For-profit Herzing University had offered a medical-assisting degree that didn’t have the accreditation desired by potential employers.
The state and for-profit Herzing University reached a settlement Wednesday on behalf of students at the Crystal campus who enrolled in a two-year medical assistant associate degree program that did not have the accreditation desired by potential employers.
Since 2011, Milwaukee-based Herzing has offered a two-year associate degree in clinical medical assisting in Crystal. To be eligible to sit for the Certified Medical Assistant (CMA) exam and obtain the certification preferred by many employers, a student must graduate from a medical assistant program that is accredited by either the Commission on Accreditation of Allied Health Education Programs or the Accrediting Bureau of Health Education Schools.
Herzing’s two-year degree program was not accredited by either organization.
“Students need full and accurate information about the accreditation of a program, which can impact professional licensure and job prospects,” Attorney General Lori Swanson said.

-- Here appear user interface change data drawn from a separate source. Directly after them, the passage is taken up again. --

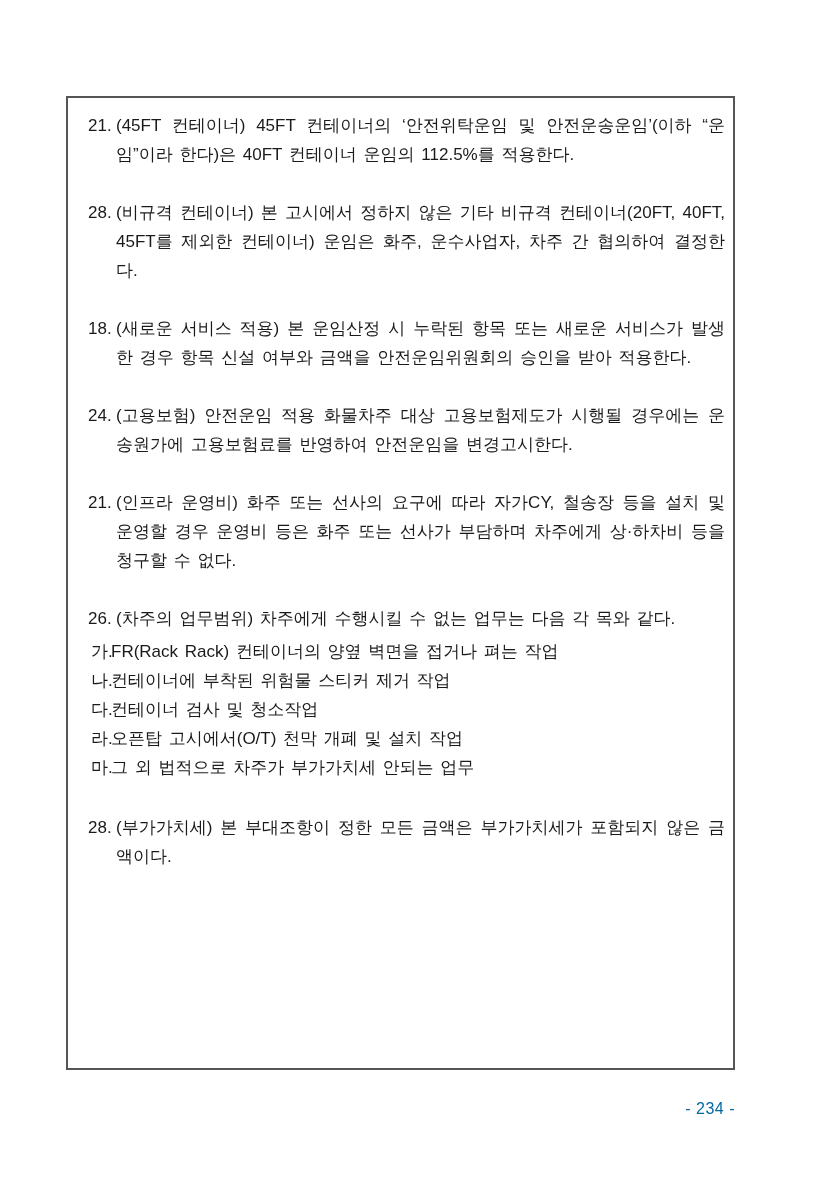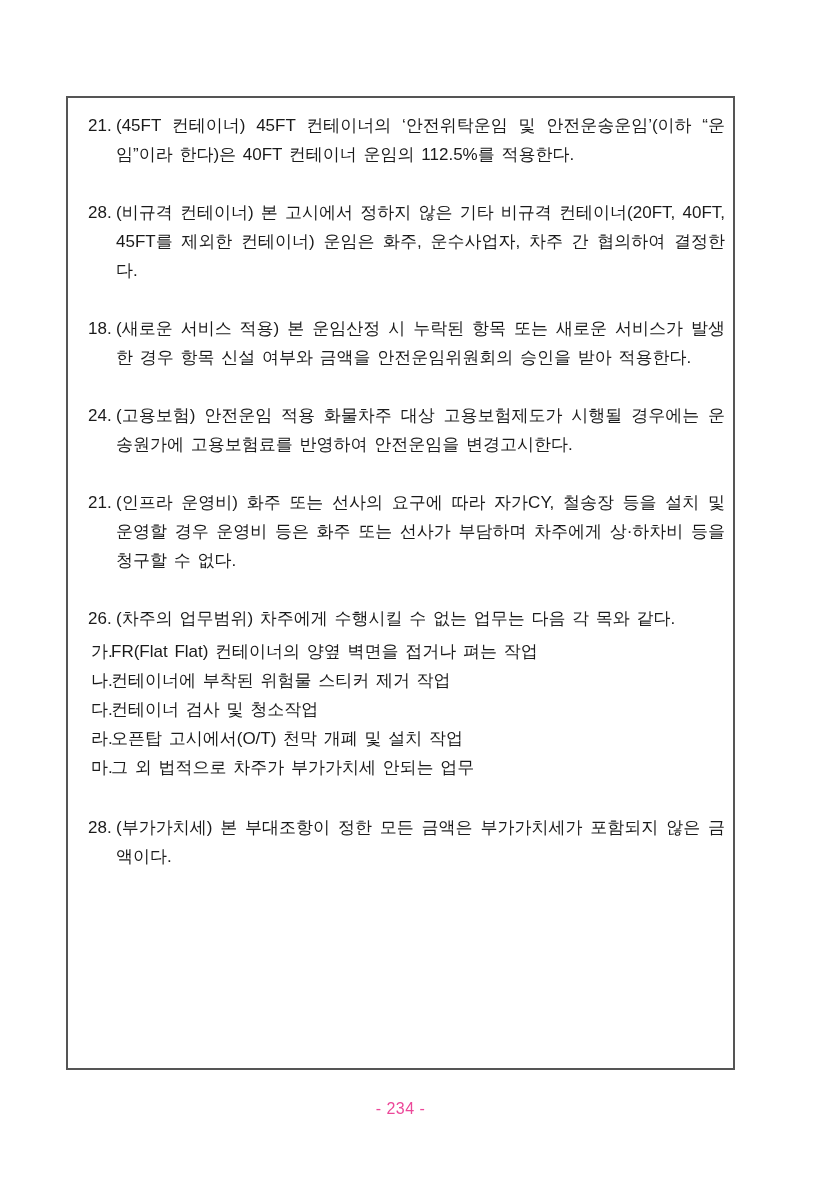--- a/index.html
+++ b/index.html
@@ -58,24 +58,24 @@
   .sub-item .sub-label {
     display: inline-block;
     width: 20px;
     text-indent: 0;
   }
   .page-number {
     position: absolute;
     left: 66px;
     top: 1100px;
     width: 669px;
-    text-align: center;
+    text-align: right;
     font-size: 16px;
     letter-spacing: 0.5px;
-    color: #ec4899;
+    color: #0369a1;
   }
 </style>
 </head>
 <body>
 
 <div class="page">
 
   <div class="content-box">
 
     <p class="clause"><span class="num">21.</span><span class="txt">(45FT 컨테이너) 45FT 컨테이너의 ‘안전위탁운임 및 안전운송운임’(이하 “운임”이라 한다)은 40FT 컨테이너 운임의 112.5%를 적용한다.</span></p>
@@ -84,21 +84,21 @@
 
     <p class="clause extra-top"><span class="num">18.</span><span class="txt">(새로운 서비스 적용) 본 운임산정 시 누락된 항목 또는 새로운 서비스가 발생한 경우 항목 신설 여부와 금액을 안전운임위원회의 승인을 받아 적용한다.</span></p>
 
     <p class="clause"><span class="num">24.</span><span class="txt">(고용보험) 안전운임 적용 화물차주 대상 고용보험제도가 시행될 경우에는 운송원가에 고용보험료를 반영하여 안전운임을 변경고시한다.</span></p>
 
     <p class="clause"><span class="num">21.</span><span class="txt">(인프라 운영비) 화주 또는 선사의 요구에 따라 자가CY, 철송장 등을 설치 및 운영할 경우 운영비 등은 화주 또는 선사가 부담하며 차주에게 상·하차비 등을 청구할 수 없다.</span></p>
 
     <p class="clause tight"><span class="num">26.</span><span class="txt">(차주의 업무범위) 차주에게 수행시킬 수 없는 업무는 다음 각 목와 같다.</span></p>
 
     <div class="sub-list">
-      <p class="sub-item"><span class="sub-label">가.</span><span class="txt">FR(Flat Flat) 컨테이너의 양옆 벽면을 접거나 펴는 작업</span></p>
+      <p class="sub-item"><span class="sub-label">가.</span><span class="txt">FR(Rack Rack) 컨테이너의 양옆 벽면을 접거나 펴는 작업</span></p>
       <p class="sub-item"><span class="sub-label">나.</span><span class="txt">컨테이너에 부착된 위험물 스티커 제거 작업</span></p>
       <p class="sub-item"><span class="sub-label">다.</span><span class="txt">컨테이너 검사 및 청소작업</span></p>
       <p class="sub-item"><span class="sub-label">라.</span><span class="txt">오픈탑 고시에서(O/T) 천막 개폐 및 설치 작업</span></p>
       <p class="sub-item"><span class="sub-label">마.</span><span class="txt">그 외 법적으로 차주가 부가가치세 안되는 업무</span></p>
     </div>
 
 
     <p class="clause"><span class="num">28.</span><span class="txt">(부가가치세) 본 부대조항이 정한 모든 금액은 부가가치세가 포함되지 않은 금액이다.</span></p>
 
   </div>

Herzing cooperated in reaching the settlement, which requires the school:
• To fully disclose to students the accreditation of any program it offers in Minnesota.

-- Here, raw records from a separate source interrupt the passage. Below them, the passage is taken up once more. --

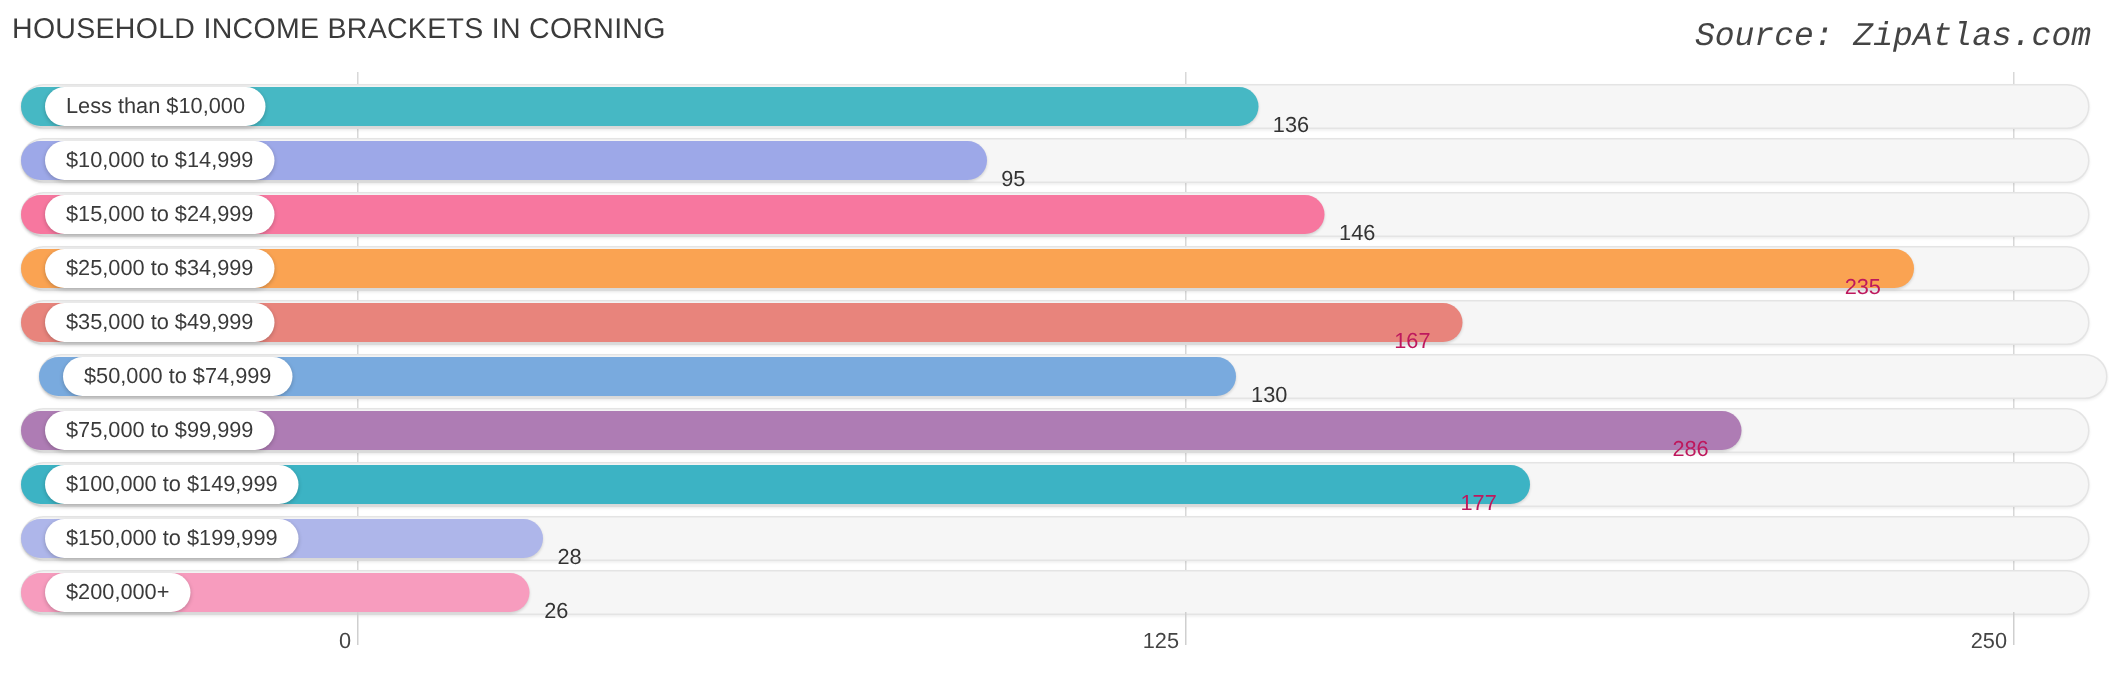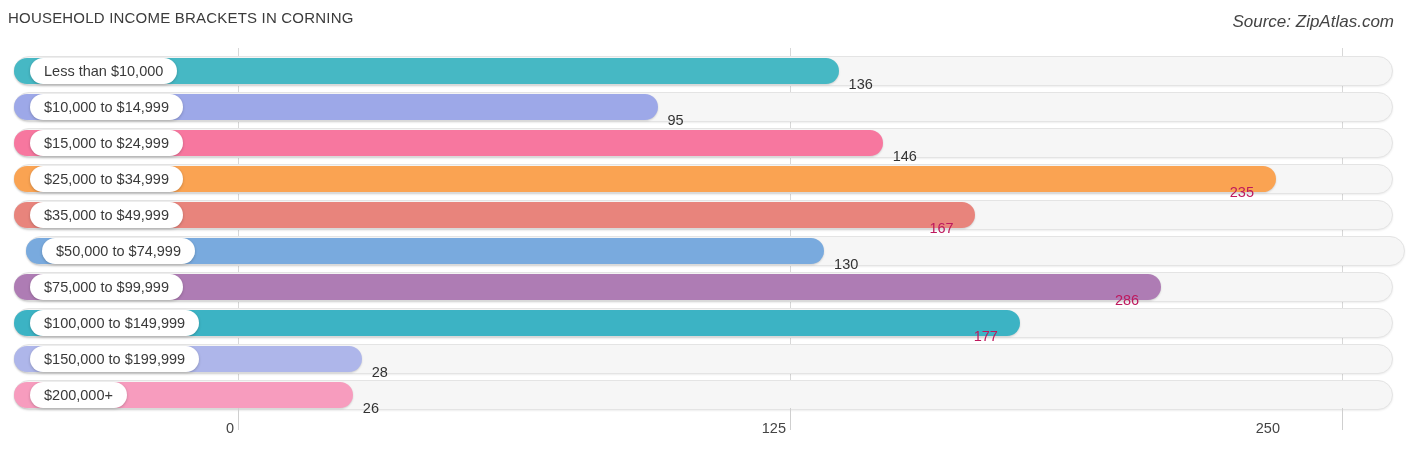--- a/index.html
+++ b/index.html
@@ -8,28 +8,28 @@
     background:#ffffff;
     font-family:"Liberation Sans", sans-serif;
     overflow:hidden;
     position:relative;
   }
   #chart-root{position:relative;width:1406px;height:450px;}
 
   
   .title{
     position:absolute;left:8px;top:9px;
-    font-size:15px;letter-spacing:.2px;
+    font-size:19px;letter-spacing:.2px;
     color:#3b3b3b;font-weight:400;
     white-space:nowrap;
   }
   .source{
     position:absolute;right:12px;top:12px;
-    font-family:Liberation Sans, sans-serif;
-    font-style:italic;font-size:17px;color:#444;
+    font-family:Liberation Mono, monospace;
+    font-style:italic;font-size:22px;color:#444;
     white-space:nowrap;
   }
 
   
   .plot{position:absolute;left:0;top:48px;width:1406px;height:360px;}
 
   .gridlines{position:absolute;inset:0;}
   .gridline{
     position:absolute;top:0;bottom:0;width:1px;
     background:#d8d8d8;
@@ -164,16 +164,16 @@
         </div>
       </div>
   </div>
 
   <div class="axis" id="axis">
       <div class="tickline" style="left: 238px;"></div>
       <div class="tick" style="left: 234px;">0</div>
       <div class="tickline" style="left: 790px;"></div>
       <div class="tick" style="left: 786px;">125</div>
       <div class="tickline" style="left: 1342px;"></div>
-      <div class="tick" style="left: 1280px;">250</div>
+      <div class="tick" style="left: 1338px;">250</div>
     </div>
 
 </div>
 
 </body></html>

• To fully disclose to students the effect on licensure or certification if they are attending a program that is not accredited.
• To accurately disclose in all advertisements and communications with prospective students the accreditation and the prospective students’ ability to obtain necessary licensure or certification upon graduation.

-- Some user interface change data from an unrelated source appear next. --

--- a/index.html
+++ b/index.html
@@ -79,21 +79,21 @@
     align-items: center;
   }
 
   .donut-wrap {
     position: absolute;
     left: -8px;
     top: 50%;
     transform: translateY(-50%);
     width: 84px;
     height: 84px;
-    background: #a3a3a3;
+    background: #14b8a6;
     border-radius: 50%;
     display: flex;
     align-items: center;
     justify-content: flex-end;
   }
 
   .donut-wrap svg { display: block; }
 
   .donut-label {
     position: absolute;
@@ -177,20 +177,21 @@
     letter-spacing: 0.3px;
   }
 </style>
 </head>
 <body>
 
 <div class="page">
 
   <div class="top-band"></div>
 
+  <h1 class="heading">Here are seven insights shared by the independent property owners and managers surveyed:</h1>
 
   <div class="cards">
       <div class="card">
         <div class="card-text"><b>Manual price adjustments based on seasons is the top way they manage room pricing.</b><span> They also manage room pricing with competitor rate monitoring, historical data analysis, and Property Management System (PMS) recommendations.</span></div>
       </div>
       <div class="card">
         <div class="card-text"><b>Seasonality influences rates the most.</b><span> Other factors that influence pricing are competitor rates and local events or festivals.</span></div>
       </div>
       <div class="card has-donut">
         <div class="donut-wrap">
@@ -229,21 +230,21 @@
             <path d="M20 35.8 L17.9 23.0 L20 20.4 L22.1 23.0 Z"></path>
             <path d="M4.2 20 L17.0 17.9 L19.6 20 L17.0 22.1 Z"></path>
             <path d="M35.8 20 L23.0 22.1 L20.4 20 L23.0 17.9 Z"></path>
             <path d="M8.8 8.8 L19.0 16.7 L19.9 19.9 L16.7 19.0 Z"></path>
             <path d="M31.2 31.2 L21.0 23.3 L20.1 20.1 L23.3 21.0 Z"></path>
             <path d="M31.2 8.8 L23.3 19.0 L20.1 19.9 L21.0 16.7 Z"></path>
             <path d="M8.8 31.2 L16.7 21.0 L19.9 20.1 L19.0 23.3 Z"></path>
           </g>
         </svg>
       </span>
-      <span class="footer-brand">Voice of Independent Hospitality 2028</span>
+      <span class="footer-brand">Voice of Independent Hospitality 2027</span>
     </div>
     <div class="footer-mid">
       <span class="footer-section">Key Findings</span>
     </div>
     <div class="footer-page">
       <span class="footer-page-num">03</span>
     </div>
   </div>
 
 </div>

• To prominently display on its website the accreditation of its programs and explain the impact that a lack of accreditation has on students’ ability to obtain necessary licenses or certifications.
The settlement also offers four options to students who enrolled in the unaccredited medical assisting degree program at Herzing:
• Forfeit their credits and receive a full refund of all tuition and living expenses.
• Enroll at another institution and receive a full refund of all tuition and corresponding living expenses for any credits that do not transfer.
• Receive a $7,500 credit and continue their studies at Herzing and obtain the credentials needed to sit for the CMA exam (at no additional cost).
• Choose none of these options and pursue any other private remedy on their own.
Attorney general’s office spokesman Ben Wogsland said “my understanding is [Herzing] has discontinued this program.”
Herzing offers more than 40 programs in the areas of health care, business, technology, design and public safety. Along with Crystal, it has locations in Akron, Ohio; Omaha; Atlanta; New Orleans; Birmingham, Ala.; Orlando; Toledo, Ohio; and in Kenosha, Brookfield and Madison, Wis.